FRN grant proposals were originally solicited in 1991. Interest in the FRN grant proposal was generated from a group of community organizations and agencies from Boone, Clay, Kanawha, and Putnam Counties. In August of 1991, a group of people met at a downtown Charleston church to begin laying the foundation of the Regional Family Resource Network. This initial meeting was convened by the Community council of the Kanawha Valley, an existing organization made up of local agencies and members of the business community. Persons attended the initial meeting from all four counties and included representatives from social services, the Chamber of Commerce, the Jr. League, local churches, local government, Women’s Clubs, University Extension Service, and Consumers.
The Regional Family Resource Network applied for and was subsequently awarded FRN grant funds and later became incorporated in 1992. At around 2001/2002, Clay County separated to become its own FRN, thus leaving the RFRN focusing on Boone, Kanawha, and Putnam Counties.
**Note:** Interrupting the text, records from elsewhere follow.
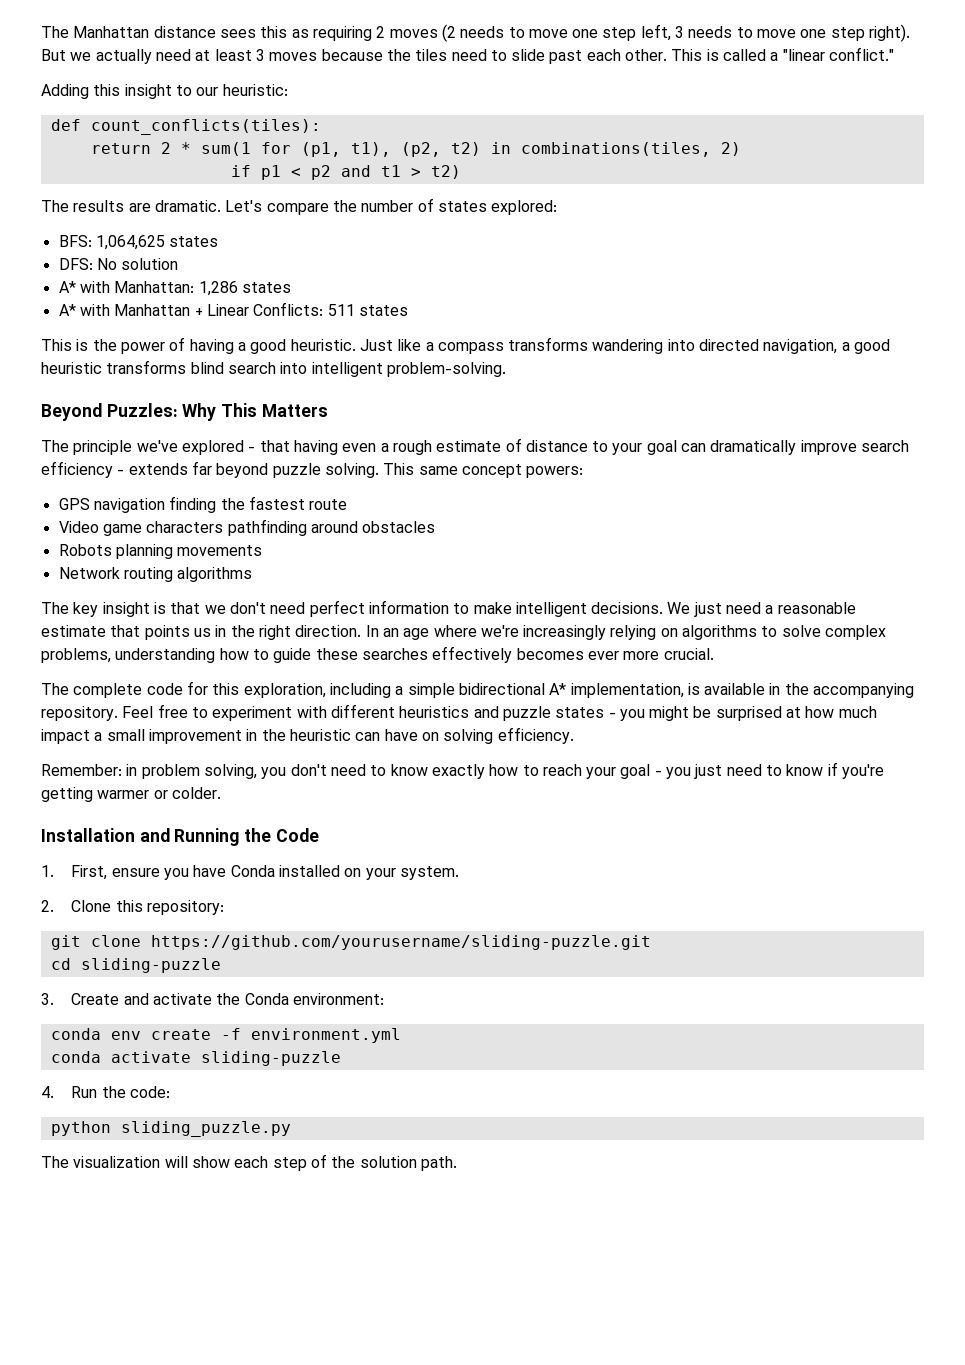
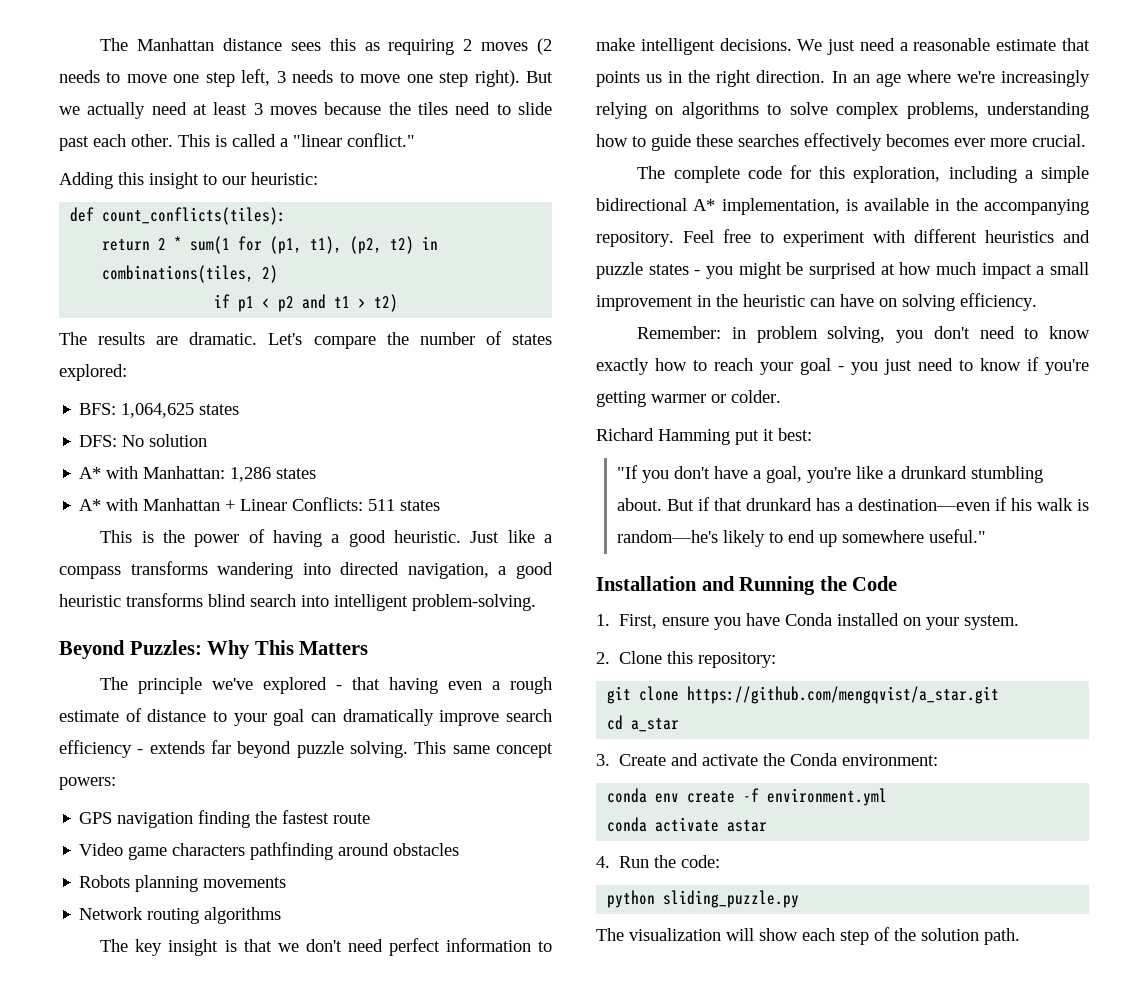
+ Richard Hamming put it best:
+ "If you don't have a goal, you're like a drunkard stumbling about. But if that drunkard has a destination—even if his walk is random—he's likely to end up somewhere useful."
- git clone https://github.com/yourusername/sliding-puzzle.git
+ git clone https://github.com/mengqvist/a_star.git
- cd sliding-puzzle
+ cd a_star
- conda activate sliding-puzzle
+ conda activate astar

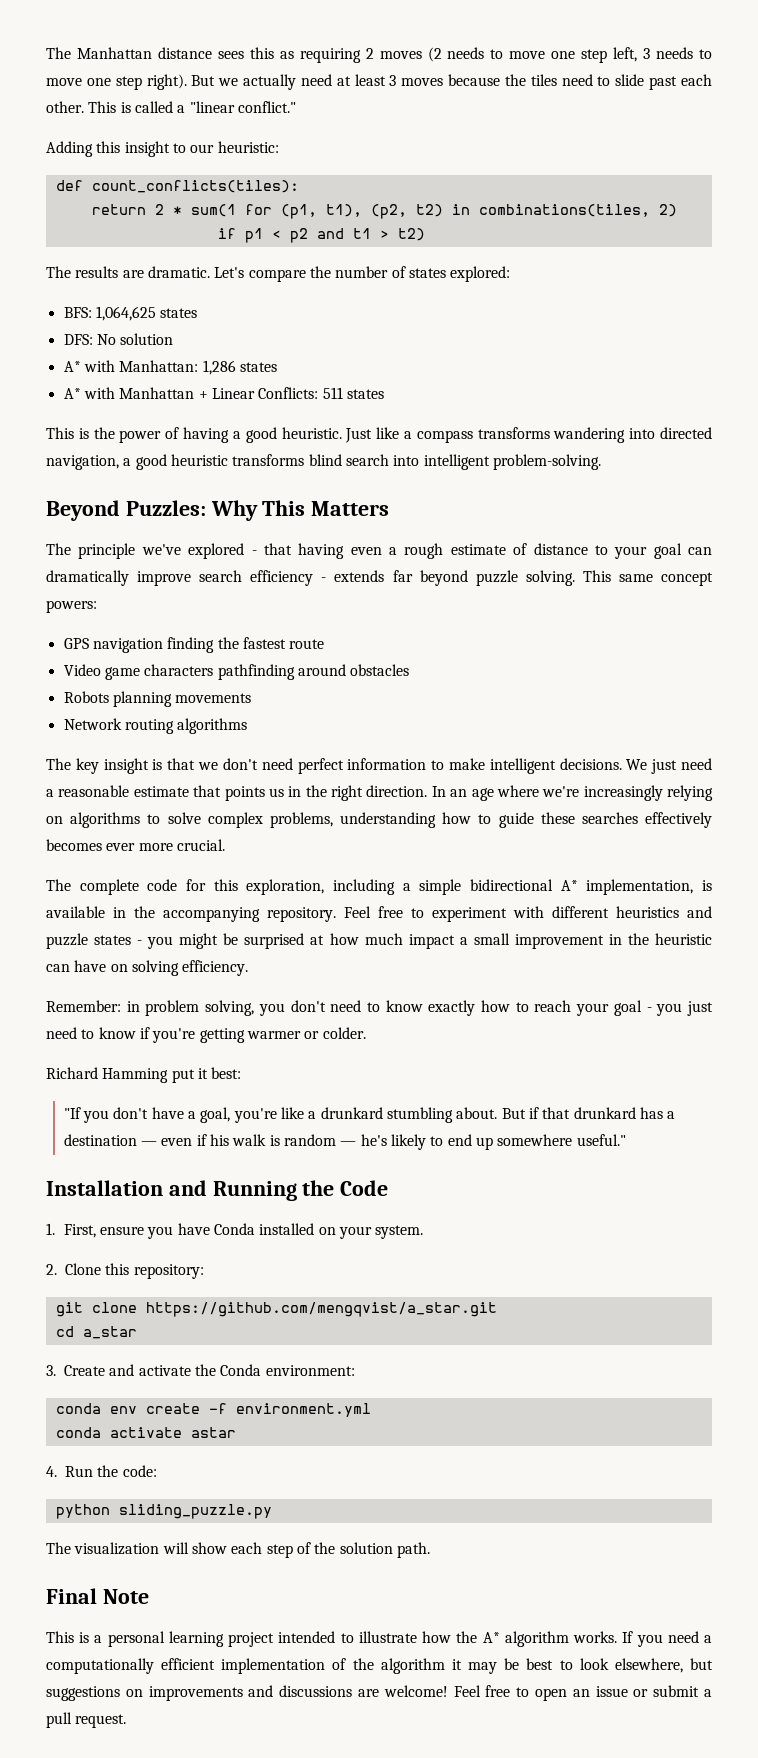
- But if that drunkard has a destination—even if his walk is random—he's likely to end up somewhere useful."
+ But if that drunkard has a destination — even if his walk is random — he's likely to end up somewhere useful."
+ Final Note
+ This is a personal learning project intended to illustrate how the A* algorithm works. If you need a computationally efficient implementation of the algorithm it may be best to look elsewhere, but suggestions on improvements and discussions are welcome! Feel free to open an issue or submit a pull request.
In 2005, FRN’s were moved from the GCCF (which was dissolved with the appointment of a new Governor) and placed under the DHHR umbrella where they currently remain.
Ways we help…
Assessing Community Needs by:
•Conducting surveys throughout the community to identify current needs and opportunities and to find out where members of the community would be willing to commit their efforts.
•Collecting existing data to better inform ourselves and our partners about existing conditions in our community.
•Developing strategies and systems to address community needs.
•Helping other organizations learn and use strategic planning processes to reach their goals.
Providing Resources by:
•Conducting training and learning opportunities for the community.
•Pursuing funding sources to help sustain programs or to start programs that do not exist but are needed.
•Serving as a support system for community programs and services.
•Developing community resource guides to help connect community members to available programs and services while at the same time working to promote information sharing among social service providers.
•Working as a connector to available community services.
Community Organizing by:
•Helping develop groups to address community needs and working to strengthen community partnerships.
•Promoting various projects and programs that improve community culture
•Collaborating with local organizations so all can succeed.
•Encouraging non-profit and for-profit organizations, groups and individuals to work together as all are interconnected in the community.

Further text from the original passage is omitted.